When the listing below reaches the line that has "(210, 402) none", start reproducing exactly; stop after the line that has "(247, 941) none", and drop the pictures.

Materials provided ::
--------------------------------------------------

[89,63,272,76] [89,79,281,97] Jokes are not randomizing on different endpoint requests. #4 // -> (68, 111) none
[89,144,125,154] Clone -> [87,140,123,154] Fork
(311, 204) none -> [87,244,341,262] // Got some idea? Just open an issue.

--------------------------------------------------

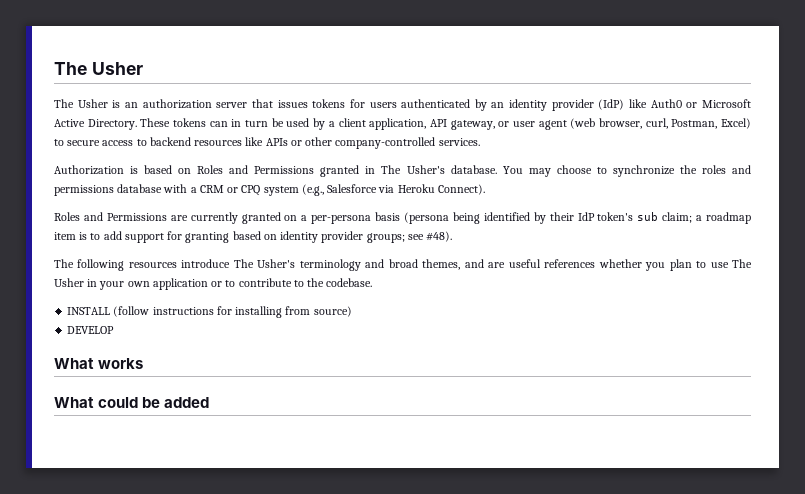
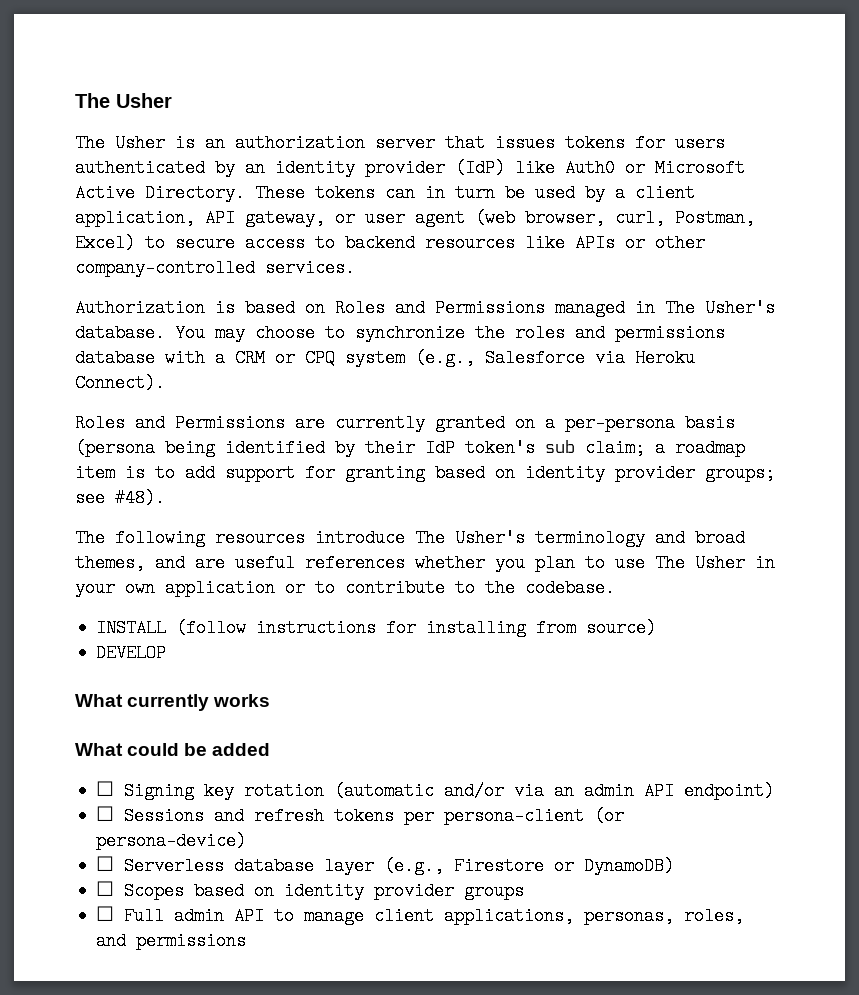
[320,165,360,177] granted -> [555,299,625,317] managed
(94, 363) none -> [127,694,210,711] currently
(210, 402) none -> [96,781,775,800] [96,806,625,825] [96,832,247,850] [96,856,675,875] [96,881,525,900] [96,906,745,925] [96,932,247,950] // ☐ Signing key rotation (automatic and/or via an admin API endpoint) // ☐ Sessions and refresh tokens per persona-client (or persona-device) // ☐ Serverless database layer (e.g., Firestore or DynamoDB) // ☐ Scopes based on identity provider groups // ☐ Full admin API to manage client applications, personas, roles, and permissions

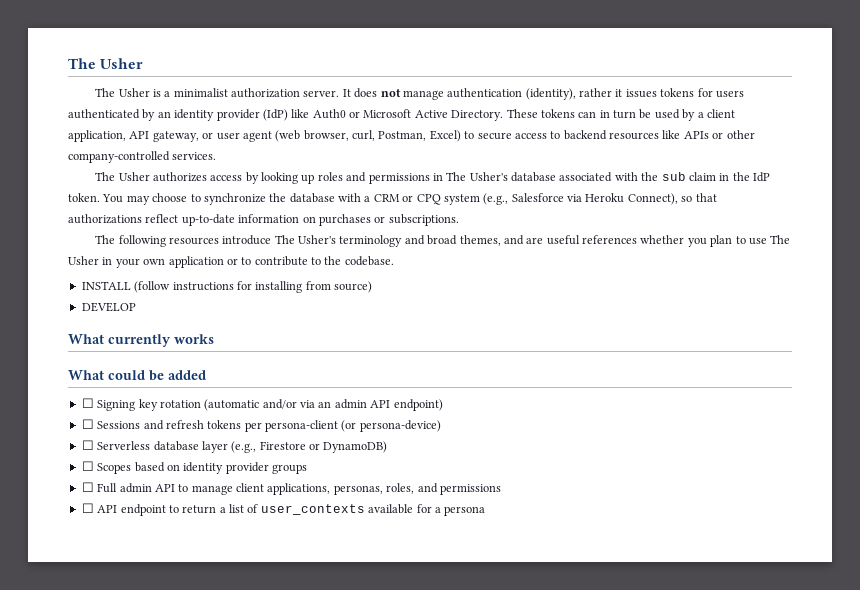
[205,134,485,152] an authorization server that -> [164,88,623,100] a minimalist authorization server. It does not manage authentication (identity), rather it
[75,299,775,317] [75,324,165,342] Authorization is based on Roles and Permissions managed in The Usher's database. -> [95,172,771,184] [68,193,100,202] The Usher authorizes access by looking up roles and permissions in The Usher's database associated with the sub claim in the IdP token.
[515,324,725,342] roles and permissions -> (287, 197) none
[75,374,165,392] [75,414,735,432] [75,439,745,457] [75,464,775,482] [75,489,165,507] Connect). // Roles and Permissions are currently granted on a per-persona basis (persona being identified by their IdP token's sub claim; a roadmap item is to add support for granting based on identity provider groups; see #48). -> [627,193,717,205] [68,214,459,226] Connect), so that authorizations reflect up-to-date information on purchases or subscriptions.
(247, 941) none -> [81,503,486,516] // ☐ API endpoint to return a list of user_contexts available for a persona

--------------------------------------------------

Task response ::
(210, 402) none -> [96,781,775,800] [96,806,625,825] [96,832,247,850] [96,856,675,875] [96,881,525,900] [96,906,745,925] [96,932,247,950] // ☐ Signing key rotation (automatic and/or via an admin API endpoint) // ☐ Sessions and refresh tokens per persona-client (or persona-device) // ☐ Serverless database layer (e.g., Firestore or DynamoDB) // ☐ Scopes based on identity provider groups // ☐ Full admin API to manage client applications, personas, roles, and permissions

[205,134,485,152] an authorization server that -> [164,88,623,100] a minimalist authorization server. It does not manage authentication (identity), rather it
[75,299,775,317] [75,324,165,342] Authorization is based on Roles and Permissions managed in The Usher's database. -> [95,172,771,184] [68,193,100,202] The Usher authorizes access by looking up roles and permissions in The Usher's database associated with the sub claim in the IdP token.
[515,324,725,342] roles and permissions -> (287, 197) none
[75,374,165,392] [75,414,735,432] [75,439,745,457] [75,464,775,482] [75,489,165,507] Connect). // Roles and Permissions are currently granted on a per-persona basis (persona being identified by their IdP token's sub claim; a roadmap item is to add support for granting based on identity provider groups; see #48). -> [627,193,717,205] [68,214,459,226] Connect), so that authorizations reflect up-to-date information on purchases or subscriptions.
(247, 941) none -> [81,503,486,516] // ☐ API endpoint to return a list of user_contexts available for a persona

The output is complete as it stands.